Moonrise Kingdom (2012)
The Plot: Sam (Jared Gilman), a twelve-year-old khaki scout, runs off with a young girl named Suzy (Kara Hayward). Sam is an orphan and hates the scouts, while Suzy has an unsatisfying home life. A bunch of incompetent adults, including Bill Murray, Frances McDormand, Edward Norton, Bruce Willis, and Tilda Swinton, try to track the two lovebirds down.
Before I say anything else, I should point out that this movie is directed by Wes Anderson, whose style is most deserving of the adjective “quirky.” His movies, like The Royal Tenenbaums, The Fantastic Mr. Fox, and The Life Aquatic with Steve Zissou, have a very strange, pseudo-artificial feel in terms of both writing and cinematography. This style is not for everyone; even I didn’t care for The Life Aquatic, as it felt way too silly without any substance.
But I think that Moonrise Kingdom, despite being one of his odder movies, is accessible. The main reason for that is the intent: Anderson wants to capture what it feels like to be young and in love. The world in Moonrise Kingdom feels separate from our own (largely due to a beautiful color palette), yet the feeling of being young, misunderstood, and out of place is relatable. Sam and Suzy are imperfect, but their honest feelings and emotions are engaging and make the characters sympathetic. All of the characters, even the incompetent adults, are interesting. The acting is superb, as per most of Anderson’s films.
But while I could talk about the good acting, the funny script, and interesting characters, that doesn’t really add up to the film’s best aspect: its heart. Yes, that’s cheesy, but Moonrise Kingdom is dedicated to creating a world where its characters–two oddballs trying to make sense of themselves–are respected by the audience. The colors are lush and enticing; the camera pans through the scenery; the story largely unfolds through Sam and Suzy’s eyes. The effect of all this is something very honest, and the lack of cynicism here is refreshing when you consider how ironic and cynical “quirky” movies can be.

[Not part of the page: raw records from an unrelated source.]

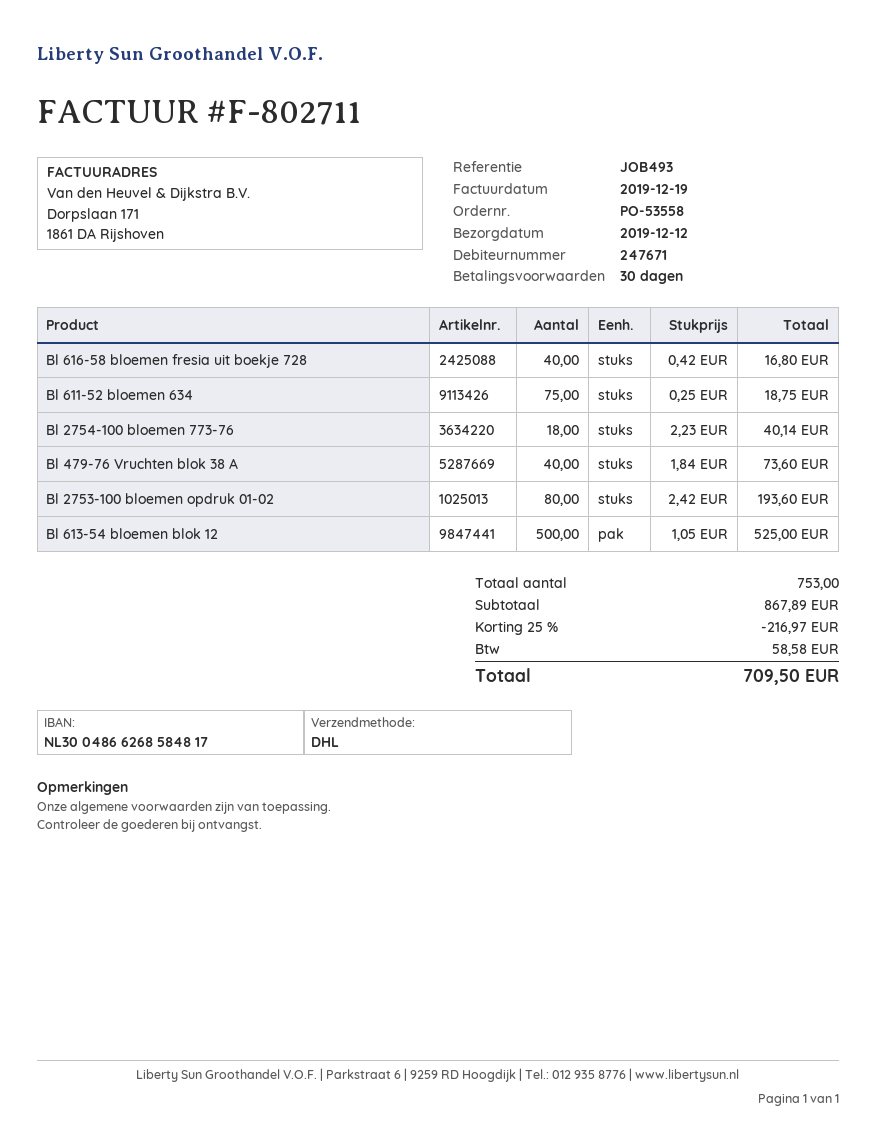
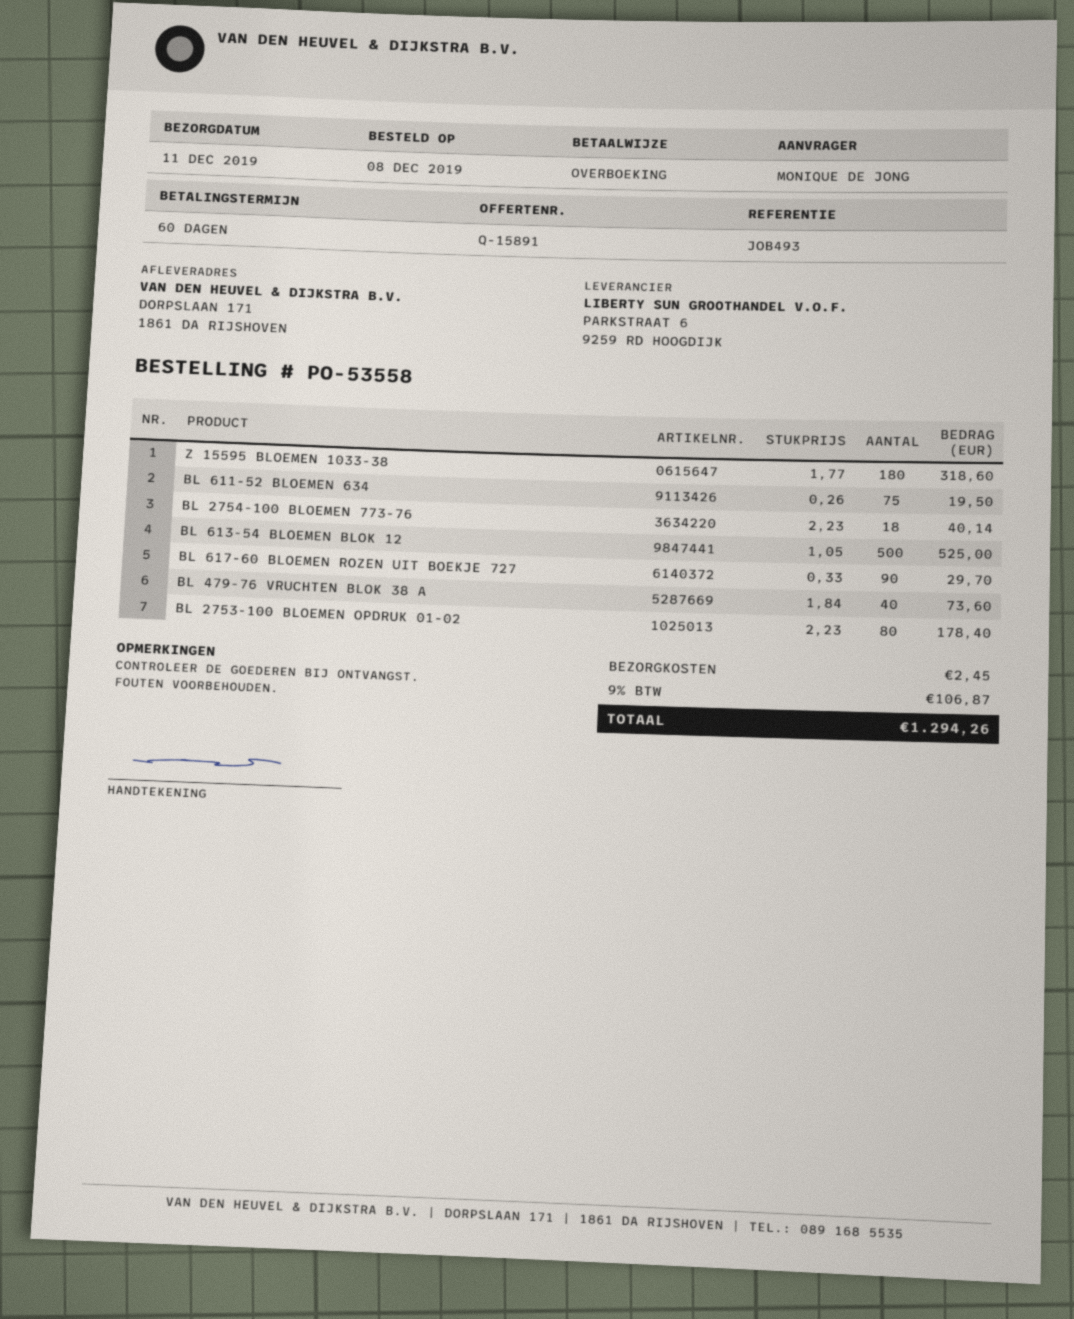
delivery date: 2019-12-12 -> 2019-12-11
payment terms: 30 days -> 60 days
Bl 616-58 bloemen fresia uit boekje 728: 40 x 0.42 = 16.80 -> none
Bl 611-52 bloemen 634: 75 x 0.25 = 18.75 -> 75 x 0.26 = 19.50
Bl 2753-100 bloemen opdruk 01-02: 80 x 2.42 = 193.60 -> 80 x 2.23 = 178.40
Z 15595 BLOEMEN 1033-38: none -> 180 x 1.77 = 318.60
BL 617-60 BLOEMEN ROZEN UIT BOEKJE 727: none -> 90 x 0.33 = 29.70
discount: 25% = 216.97 -> none
shipping: none -> 2.45
tax: 58.58 -> 106.87
total: 709.50 -> 1294.26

There are also some nice, slightly more subtle directorial choices that enhance the overal mood of the film. I liked the use of trucking the camera (or physically moving it on the horizontal access) around Suzy’s house. Everyone is constantly in a different room, her parents separated by walls in the shot, and her often left all alone. Just in the opening sequence, with almost no dialogue, we start to understand Suzy’s sense of isolation.
Moreover, the phone call scenes divide the shot in half, showing the separation between, say, Bruce Willis’s well-meaning police officer and Tilda Swinton’s cold-hearted role as a Social Service worker. A lot of this movie is about gaps, or separation, and Anderson does what most directors hope to do: add to the theme by making every aspect of the movie represent it. He emphasizes this by having Sam and Suzy’s scenes shot without gaps. It’s a nice technique that shows how close these two feel. It invokes in us how strong that feeling of being young and hopeful is.

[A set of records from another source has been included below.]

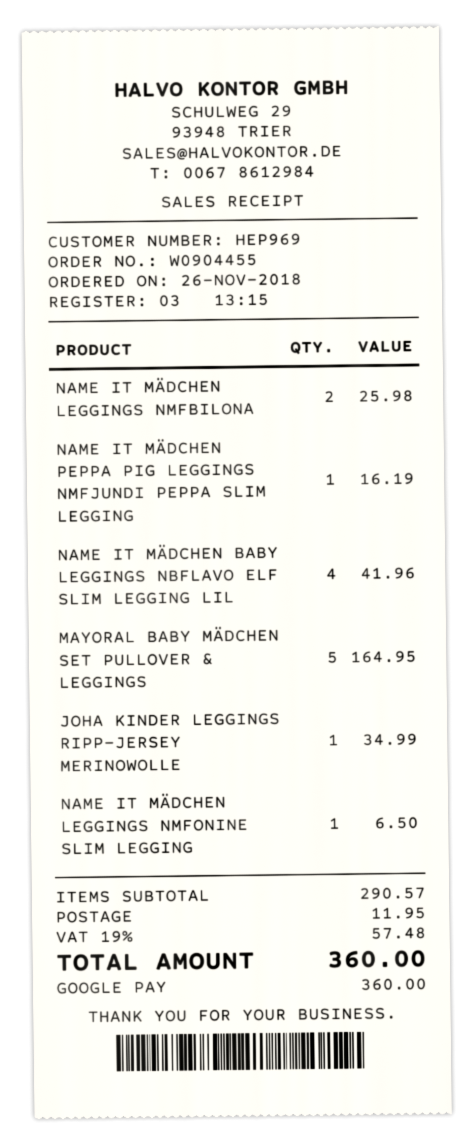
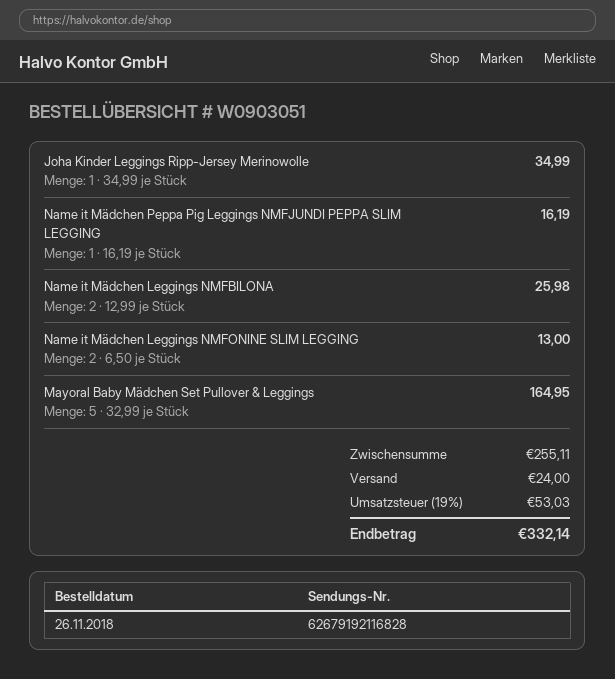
order number: W0904455 -> W0903051
NAME IT MÄDCHEN BABY LEGGINGS NBFLAVO ELF SLIM LEGGING LIL: 4 for 41.96 -> none
NAME IT MÄDCHEN LEGGINGS NMFONINE SLIM LEGGING: 1 for 6.50 -> 2 for 13.00
subtotal: 290.57 -> 255.11
shipping: 11.95 -> 24.00
tax: 19% = 57.48 -> 19% = 53.03
total: 360.00 -> 332.14

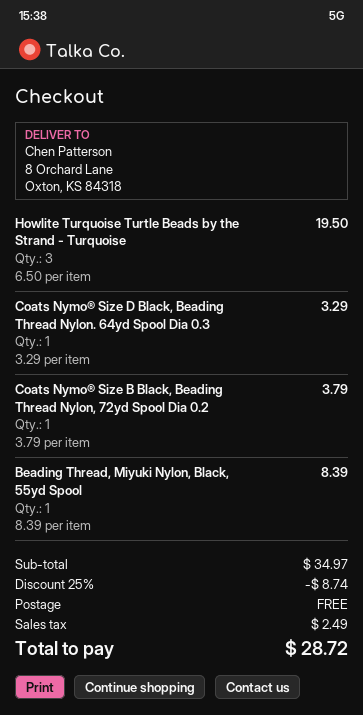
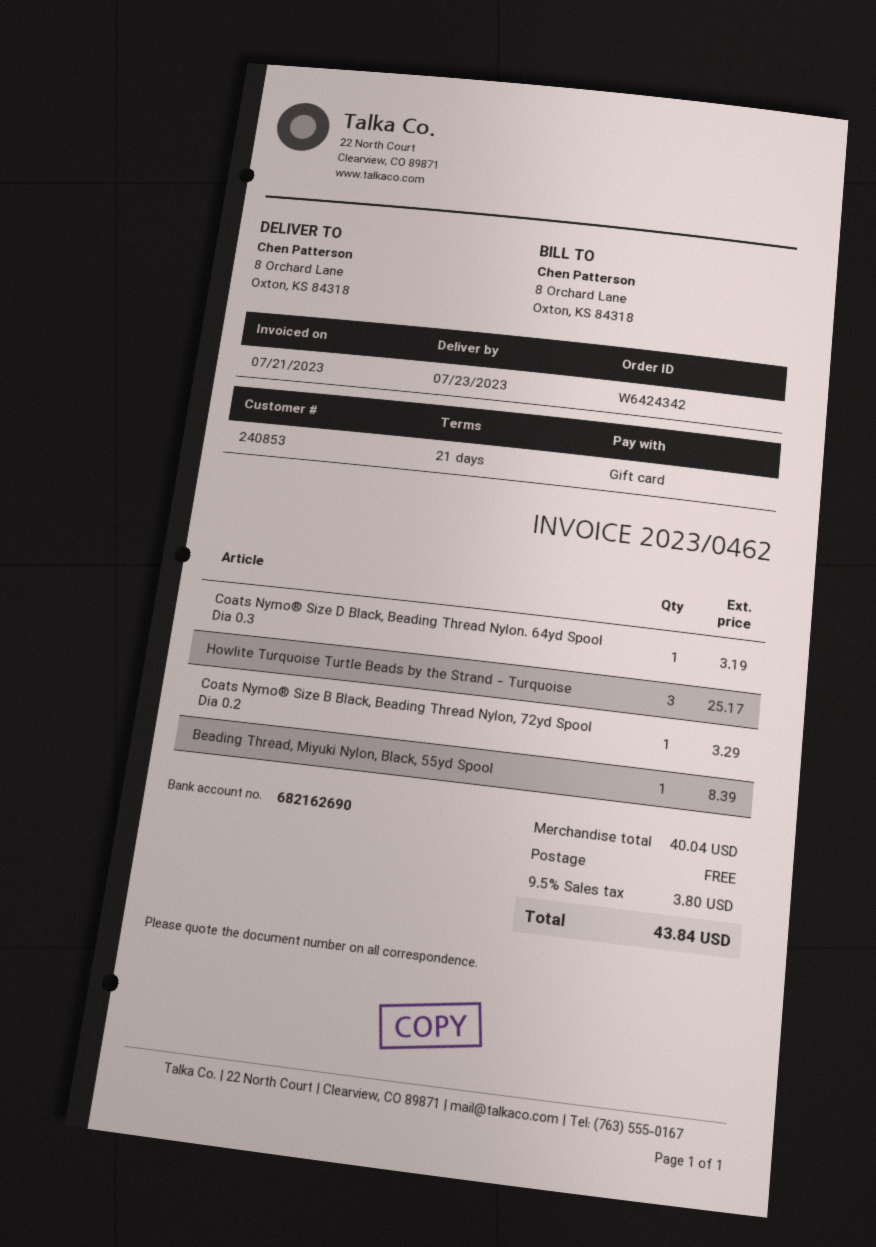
Howlite Turquoise Turtle Beads by the Strand - Turquoise: 3 for 19.50 -> 3 for 25.17
Coats Nymo® Size D Black, Beading Thread Nylon. 64yd Spool Dia 0.3: 1 for 3.29 -> 1 for 3.19
Coats Nymo® Size B Black, Beading Thread Nylon, 72yd Spool Dia 0.2: 1 for 3.79 -> 1 for 3.29
subtotal: 34.97 -> 40.04
discount: 25% = 8.74 -> none
tax: 2.49 -> 3.80
total: 28.72 -> 43.84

There are a lot of nice, little things in Moonrise Kingdom similar to what I’ve mentioned that I noticed this time around. I know I’m a bit slow in getting to this movie, but it’s rather delightful. Perhaps one of my favorite aspects of Anderson’s works is the egalitarian nature in regard to characters. All of the characters are complex and engaging, regardless of gender, sex, race, etc., yet none of them feel separate from these things. His movies understand people so well that, if there were any troublesome aspects, I didn’t pick up on any. If you have yet to catch this movie, then I suggest grabbing it somewhere.